El lago

Cuando escribo estas páginas me doy cuenta de que escribo para ti, Isabel, aunque tú nunca llegues a leerlo.  

Todo lo que guardamos dentro de nosotros puede aflorar sin previo aviso. Todo lo que hemos vivido queda dormido en nuestro interior, incluso creemos que ha muerto, pero despierta de golpe cuando alguien presiona el interruptor adecuado.

Ayer, como muchas veces antes, me acerqué paseando hasta el lago. Me gusta sentarme en un banco, con un libro, y, de vez en cuando, levantar la vista y embeberme de aquella tranquilidad, es como un bálsamo para mi corazón maltrecho.

Yo creía que estaba solo, el agua como una lámina de plata al atardecer, pero, cuando levanté la vista, vi que una mujer joven se había acercado a la orilla y miraba, inmóvil, la cabeza erguida, no lejos de mí, hacia el horizonte. Vi también que un hombre se acercaba, caminando despacio, mirando en su dirección y al lago. Se quedó detrás de ella y la abrazó por la cintura, la mujer se acurrucó amoldando su espalda al cuerpo de él y recogió con sus brazos los brazos que la abrazaban. Él escondió su cara en el hueco de su cuello y comenzó a besarla, una, dos, tres veces…, hasta que ella se volvió y se besaron en los labios, muy, muy despacio. Al poco se alejaron, abrazados, y, seguro que ni siquiera se dieron cuenta de que yo los observaba.
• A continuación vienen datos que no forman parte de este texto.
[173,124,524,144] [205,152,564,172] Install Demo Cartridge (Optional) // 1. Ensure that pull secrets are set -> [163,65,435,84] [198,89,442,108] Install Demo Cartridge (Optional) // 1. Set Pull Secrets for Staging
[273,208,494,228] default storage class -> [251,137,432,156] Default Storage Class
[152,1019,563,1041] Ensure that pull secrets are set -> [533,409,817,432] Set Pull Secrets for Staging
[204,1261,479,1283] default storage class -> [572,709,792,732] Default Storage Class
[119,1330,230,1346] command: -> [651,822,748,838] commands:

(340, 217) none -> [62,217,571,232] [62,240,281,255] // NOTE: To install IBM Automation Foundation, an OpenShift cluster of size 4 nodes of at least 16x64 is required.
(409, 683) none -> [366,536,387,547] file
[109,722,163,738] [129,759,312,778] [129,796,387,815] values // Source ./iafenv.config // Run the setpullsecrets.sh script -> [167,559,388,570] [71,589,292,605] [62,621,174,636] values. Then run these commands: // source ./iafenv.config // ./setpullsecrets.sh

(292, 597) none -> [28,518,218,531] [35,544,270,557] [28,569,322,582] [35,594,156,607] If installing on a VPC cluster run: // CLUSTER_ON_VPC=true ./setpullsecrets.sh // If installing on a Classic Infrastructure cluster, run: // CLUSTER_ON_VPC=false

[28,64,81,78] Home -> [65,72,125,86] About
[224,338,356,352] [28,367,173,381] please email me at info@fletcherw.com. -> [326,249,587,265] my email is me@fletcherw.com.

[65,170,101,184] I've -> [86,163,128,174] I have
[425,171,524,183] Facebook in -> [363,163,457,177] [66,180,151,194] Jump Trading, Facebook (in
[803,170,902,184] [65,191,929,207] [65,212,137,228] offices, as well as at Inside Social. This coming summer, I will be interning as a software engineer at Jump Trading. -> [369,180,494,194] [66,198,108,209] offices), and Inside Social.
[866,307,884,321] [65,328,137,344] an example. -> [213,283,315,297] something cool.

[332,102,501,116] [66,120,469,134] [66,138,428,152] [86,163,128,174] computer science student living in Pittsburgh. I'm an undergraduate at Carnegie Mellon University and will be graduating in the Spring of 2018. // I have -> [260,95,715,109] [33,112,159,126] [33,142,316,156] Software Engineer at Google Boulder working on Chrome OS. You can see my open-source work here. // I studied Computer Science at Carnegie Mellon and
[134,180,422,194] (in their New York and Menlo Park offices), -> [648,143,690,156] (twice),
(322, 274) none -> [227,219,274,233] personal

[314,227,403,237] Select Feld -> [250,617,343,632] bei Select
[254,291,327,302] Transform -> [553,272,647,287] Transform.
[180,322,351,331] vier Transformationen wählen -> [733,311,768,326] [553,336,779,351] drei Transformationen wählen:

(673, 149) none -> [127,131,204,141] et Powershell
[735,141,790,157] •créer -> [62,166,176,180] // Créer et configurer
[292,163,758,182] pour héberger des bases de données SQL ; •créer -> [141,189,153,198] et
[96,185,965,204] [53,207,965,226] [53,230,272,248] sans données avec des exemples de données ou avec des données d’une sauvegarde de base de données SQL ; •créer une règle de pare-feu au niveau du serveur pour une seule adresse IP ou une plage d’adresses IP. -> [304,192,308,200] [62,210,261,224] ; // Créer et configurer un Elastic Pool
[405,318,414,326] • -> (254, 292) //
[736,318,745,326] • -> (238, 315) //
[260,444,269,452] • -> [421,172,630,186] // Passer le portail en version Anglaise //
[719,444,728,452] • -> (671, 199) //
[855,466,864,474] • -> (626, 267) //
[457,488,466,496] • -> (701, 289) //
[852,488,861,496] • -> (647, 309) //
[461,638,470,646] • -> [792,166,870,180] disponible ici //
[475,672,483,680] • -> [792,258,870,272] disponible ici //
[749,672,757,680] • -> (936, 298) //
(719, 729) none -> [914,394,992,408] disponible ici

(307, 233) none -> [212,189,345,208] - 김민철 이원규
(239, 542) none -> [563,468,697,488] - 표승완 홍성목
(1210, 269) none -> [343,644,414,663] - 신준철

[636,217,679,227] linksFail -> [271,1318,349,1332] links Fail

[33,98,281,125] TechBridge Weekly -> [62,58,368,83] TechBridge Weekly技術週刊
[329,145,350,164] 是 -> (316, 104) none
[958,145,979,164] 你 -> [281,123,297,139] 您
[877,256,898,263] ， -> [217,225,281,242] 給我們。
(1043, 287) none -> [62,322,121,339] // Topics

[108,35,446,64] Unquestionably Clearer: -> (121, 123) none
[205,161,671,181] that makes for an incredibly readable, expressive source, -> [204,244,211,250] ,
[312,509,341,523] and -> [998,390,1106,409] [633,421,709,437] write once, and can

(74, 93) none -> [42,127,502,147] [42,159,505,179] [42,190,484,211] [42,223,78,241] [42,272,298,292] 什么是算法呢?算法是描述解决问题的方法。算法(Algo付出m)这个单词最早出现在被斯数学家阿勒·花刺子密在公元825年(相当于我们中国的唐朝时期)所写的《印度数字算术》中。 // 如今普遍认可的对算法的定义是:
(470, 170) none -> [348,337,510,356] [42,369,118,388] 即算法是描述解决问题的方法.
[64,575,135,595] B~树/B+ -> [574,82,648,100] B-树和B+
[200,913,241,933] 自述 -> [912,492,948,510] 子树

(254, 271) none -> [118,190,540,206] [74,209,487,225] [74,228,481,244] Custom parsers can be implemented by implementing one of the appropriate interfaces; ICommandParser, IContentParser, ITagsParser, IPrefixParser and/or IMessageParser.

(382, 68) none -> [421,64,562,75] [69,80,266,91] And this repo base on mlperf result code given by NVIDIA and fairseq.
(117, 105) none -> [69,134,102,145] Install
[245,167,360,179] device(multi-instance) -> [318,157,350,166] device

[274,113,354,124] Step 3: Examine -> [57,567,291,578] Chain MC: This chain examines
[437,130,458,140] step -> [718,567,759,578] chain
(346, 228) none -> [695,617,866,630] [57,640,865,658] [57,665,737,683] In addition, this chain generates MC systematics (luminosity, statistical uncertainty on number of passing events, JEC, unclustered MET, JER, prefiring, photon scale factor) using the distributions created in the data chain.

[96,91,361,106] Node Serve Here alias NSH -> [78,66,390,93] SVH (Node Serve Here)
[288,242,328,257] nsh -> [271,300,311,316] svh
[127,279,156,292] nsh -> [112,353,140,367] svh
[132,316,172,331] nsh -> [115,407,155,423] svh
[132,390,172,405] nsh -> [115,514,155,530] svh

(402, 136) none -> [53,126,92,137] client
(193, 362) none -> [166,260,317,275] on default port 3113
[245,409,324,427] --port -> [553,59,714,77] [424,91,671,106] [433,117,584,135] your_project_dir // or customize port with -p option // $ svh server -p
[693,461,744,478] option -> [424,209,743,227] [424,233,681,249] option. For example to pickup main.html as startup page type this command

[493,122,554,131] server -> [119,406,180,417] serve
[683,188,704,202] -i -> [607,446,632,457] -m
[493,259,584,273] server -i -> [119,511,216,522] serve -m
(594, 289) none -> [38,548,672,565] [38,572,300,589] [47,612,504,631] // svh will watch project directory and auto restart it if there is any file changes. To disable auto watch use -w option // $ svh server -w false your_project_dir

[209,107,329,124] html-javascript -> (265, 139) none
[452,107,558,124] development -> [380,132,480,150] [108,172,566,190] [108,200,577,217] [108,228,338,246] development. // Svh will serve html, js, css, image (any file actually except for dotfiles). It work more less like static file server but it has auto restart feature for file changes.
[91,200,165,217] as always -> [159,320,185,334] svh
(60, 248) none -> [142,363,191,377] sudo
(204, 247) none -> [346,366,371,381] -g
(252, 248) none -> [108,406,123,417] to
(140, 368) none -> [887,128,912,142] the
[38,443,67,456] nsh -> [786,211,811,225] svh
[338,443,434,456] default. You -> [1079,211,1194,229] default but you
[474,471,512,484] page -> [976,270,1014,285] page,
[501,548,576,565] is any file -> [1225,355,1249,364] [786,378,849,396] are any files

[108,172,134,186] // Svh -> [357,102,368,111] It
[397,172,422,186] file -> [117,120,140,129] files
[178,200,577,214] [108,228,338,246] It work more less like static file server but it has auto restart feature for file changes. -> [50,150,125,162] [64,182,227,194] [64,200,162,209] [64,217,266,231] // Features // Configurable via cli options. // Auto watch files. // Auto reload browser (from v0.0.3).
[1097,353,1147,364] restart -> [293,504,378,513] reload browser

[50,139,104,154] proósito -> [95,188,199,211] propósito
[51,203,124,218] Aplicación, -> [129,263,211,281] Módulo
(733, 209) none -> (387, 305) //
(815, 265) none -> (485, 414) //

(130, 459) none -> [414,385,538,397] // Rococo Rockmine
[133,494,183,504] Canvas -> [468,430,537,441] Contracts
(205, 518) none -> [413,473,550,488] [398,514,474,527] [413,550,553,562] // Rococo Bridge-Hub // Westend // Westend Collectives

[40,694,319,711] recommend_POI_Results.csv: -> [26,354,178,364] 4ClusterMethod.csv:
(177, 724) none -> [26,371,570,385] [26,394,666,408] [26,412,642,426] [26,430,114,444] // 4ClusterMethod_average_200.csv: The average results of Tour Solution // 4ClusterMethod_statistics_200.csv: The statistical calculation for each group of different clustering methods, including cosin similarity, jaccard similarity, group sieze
Aún me quedé unos minutos allí, esperando suavizar el arañazo que me hería la garganta. Luego, ya en calma, seguí recordando, recordándote, seguí cogiéndote por la cintura y besando el hueco de tu cuello, como tantas otras veces, cuando estabas a mi lado.

(De «Las memorias de Ismael Blanco»)

Ismael Blanco

Supe que Ismael Blanco había vivido en la casa en la que ahora vivo yo, por pura casualidad. Cuando la alquilé, ni siquiera abrí la puerta del sobrado, a mí me interesaba la parte de la casa que yo podía habitar y en la ciudad nunca tuve un sitio donde guardar los trastos viejos, de modo que ni echaba de menos ese espacio ni creía que fuera a necesitarlo. Fue unos días después de acabar la mudanza, cuando ya empezaba a sembrar cachitos de mí por los rincones, cuando decidí subir al sobrado y almacenar allí unas cajas que, quizás más adelante, pudiera necesitar. La luz del sol se filtraba entre las tejas y el polvo bailaba en ella, movido por el impulso de la puerta abierta; en un rincón, junto a una mesa camilla de madera y una alambrera medio tumbada en el hueco que debía haber ocupado el brasero, había una silla desvencijada y un baúl sin candado. Como a los gatos, me pudo la curiosidad, me acuclillé junto a él y giré la pestaña del cierre. Allí dentro me encontré la vida de Ismael Blanco, ordenada en hatillos de cuadernos, todos iguales, en montones de cuatro o cinco, un año entero por montón, hasta un total de nueve años, los que vivió en aquella casa. A medida que fui leyendo fui preguntando por él a quién le había conocido y nadie supo darme detalles de su vida, habían pasado ya demasiados años para que su memoria se mantuviera fresca; investigué para saber si había escrito y había publicado alguna obra hasta que me convencí de que lo que yo tenía en casa eran las memorias de aquel hombre. A partir de ese momento su presencia en la casa se hizo casi tangible, a veces me sorprendo actuando como si él fuera un interlocutor capaz de escuchar y de responderme y, poco a poco, me resulta imprescindible leer algunas páginas cada día, al menos, algunas páginas.

El día 29 de diciembre de 1976 escribió:

“Lo peor de alejarte de un alma gemela es la sensación de orfandad, de soledad sin esperanza; el no poder compartir… La soledad física se agota antes y deja solo un poso, pero la soledad emocional deja una herida que nunca cicatriza.

Hay días en que uno se levanta creyéndose capaz de andar por el mundo, incluso de marcarse un rumbo, de creer que sabe adónde  va y de creer que tiene fuerzas para seguir. Hay días en que uno cree que renace, tan muerto como estaba…”.

Otra vez

Volvió a verla de nuevo después de mucho tiempo, demasiado tiempo para no confundir los recuerdos con su imaginación. Volvió a verla, más delgada aún, el cabello más largo también, pero el mismo brillo en la mirada, y esa sonrisa suya iluminándolo todo, y ese olor, ese olor acogedor que le invitaba al abrazo, y que seguía, después de tanto tiempo, erizándole la piel.